Antropoloji yalnızca insanın fiziksel yapısını mı inceler? Claude Levi-Strauss bu soruya hiç düşünmeden “hayır” cevabını verecek bir düşünürdür. Nitekim Modern Dünyanın Sorunları Karşısında Antropoloji isimli kitabı tam da bu sorunun yanıtı gibidir. Fiziksel antropolojiyi tamamlayan olmazsa olmaz bir alan daha vardır ki, o da kültürel ya da sosyal antropoloji diye adlandırılan bilim dalıdır. Kültürel antropoloji, fiziksel antropolojinin aksine insanın varoluşuyla değil, ürettikleriyle ilgilenir. Bu disipline göre insan kültürel bir varlıktır. Bundan dolayıdır ki, insana dair araştırmalar, yaşadığı çevreyle bir bütünlük içerisinde gerçekleştirilirse bir anlam ifade eder.

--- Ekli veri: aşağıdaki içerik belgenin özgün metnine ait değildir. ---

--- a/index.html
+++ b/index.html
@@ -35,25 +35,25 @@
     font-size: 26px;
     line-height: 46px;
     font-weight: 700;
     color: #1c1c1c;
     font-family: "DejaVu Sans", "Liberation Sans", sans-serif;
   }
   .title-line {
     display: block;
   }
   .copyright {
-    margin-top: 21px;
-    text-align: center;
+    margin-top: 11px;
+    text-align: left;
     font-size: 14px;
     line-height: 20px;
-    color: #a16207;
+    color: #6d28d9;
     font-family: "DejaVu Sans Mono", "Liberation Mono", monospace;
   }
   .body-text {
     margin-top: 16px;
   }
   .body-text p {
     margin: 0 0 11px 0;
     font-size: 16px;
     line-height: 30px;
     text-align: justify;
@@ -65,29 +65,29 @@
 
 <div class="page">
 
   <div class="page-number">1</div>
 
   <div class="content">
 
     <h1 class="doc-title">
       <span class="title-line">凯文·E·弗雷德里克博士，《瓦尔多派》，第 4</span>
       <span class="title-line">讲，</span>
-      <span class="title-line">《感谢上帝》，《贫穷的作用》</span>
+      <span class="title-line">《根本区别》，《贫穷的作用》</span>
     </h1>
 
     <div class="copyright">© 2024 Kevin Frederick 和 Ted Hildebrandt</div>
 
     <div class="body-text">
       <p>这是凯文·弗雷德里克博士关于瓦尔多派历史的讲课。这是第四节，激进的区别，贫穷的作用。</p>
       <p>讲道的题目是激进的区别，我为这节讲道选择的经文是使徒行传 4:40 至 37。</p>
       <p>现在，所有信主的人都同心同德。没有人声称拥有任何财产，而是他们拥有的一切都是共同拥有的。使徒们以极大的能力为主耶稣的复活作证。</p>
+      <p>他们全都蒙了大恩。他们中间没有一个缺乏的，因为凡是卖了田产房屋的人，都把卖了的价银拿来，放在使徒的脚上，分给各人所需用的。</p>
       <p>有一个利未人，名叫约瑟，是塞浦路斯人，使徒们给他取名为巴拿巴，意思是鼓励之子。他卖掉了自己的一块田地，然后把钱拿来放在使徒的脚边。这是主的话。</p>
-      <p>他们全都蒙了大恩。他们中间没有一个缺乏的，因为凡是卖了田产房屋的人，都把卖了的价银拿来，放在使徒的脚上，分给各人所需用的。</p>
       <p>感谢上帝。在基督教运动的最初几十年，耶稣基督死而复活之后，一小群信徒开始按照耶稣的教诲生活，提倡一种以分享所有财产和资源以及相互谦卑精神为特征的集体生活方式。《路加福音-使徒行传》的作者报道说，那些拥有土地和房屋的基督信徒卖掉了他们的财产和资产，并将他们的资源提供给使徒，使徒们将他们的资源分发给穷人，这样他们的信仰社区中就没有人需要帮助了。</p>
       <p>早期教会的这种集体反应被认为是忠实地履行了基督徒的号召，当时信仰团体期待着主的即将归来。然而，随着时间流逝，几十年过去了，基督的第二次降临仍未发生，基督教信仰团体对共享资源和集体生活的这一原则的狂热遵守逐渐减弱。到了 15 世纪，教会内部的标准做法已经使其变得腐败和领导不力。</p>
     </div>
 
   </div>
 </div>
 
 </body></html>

Eserini incelediğimiz Claude Levi-Strauss, bu gerçekten hareket ederek insanı anlamaya çalışmış ve işe kültürle başlamıştır. Strauss “….fiziksel antropologların kullandığı eleğin gözleri o kadar geniştir ki, biz kültürel ya da sosyal antropologların bir anlam atfettiği kültürler arası farkların hiçbirini tutamaz.” der. Ona göre insanlar incelenirken önem taşıyan farklılıklar görmezden gelinmiştir. Hâlbuki ortak özellikleri keşfetmek için önce farklı yanların belirlenmesi gerekir. İnsan üzerine yapılan çalışmalarda müşterek vasıflara odaklanmak, Batı medeniyetinin tektipleştirme politikasının bir tezahürüdür. Zira Batı, tek gelişmiş insan türü olarak kendi vatandaşlarını görür. Diğer insanlar ise Batı uygarlığına ayak uydurduğu ölçüde gelişebilir.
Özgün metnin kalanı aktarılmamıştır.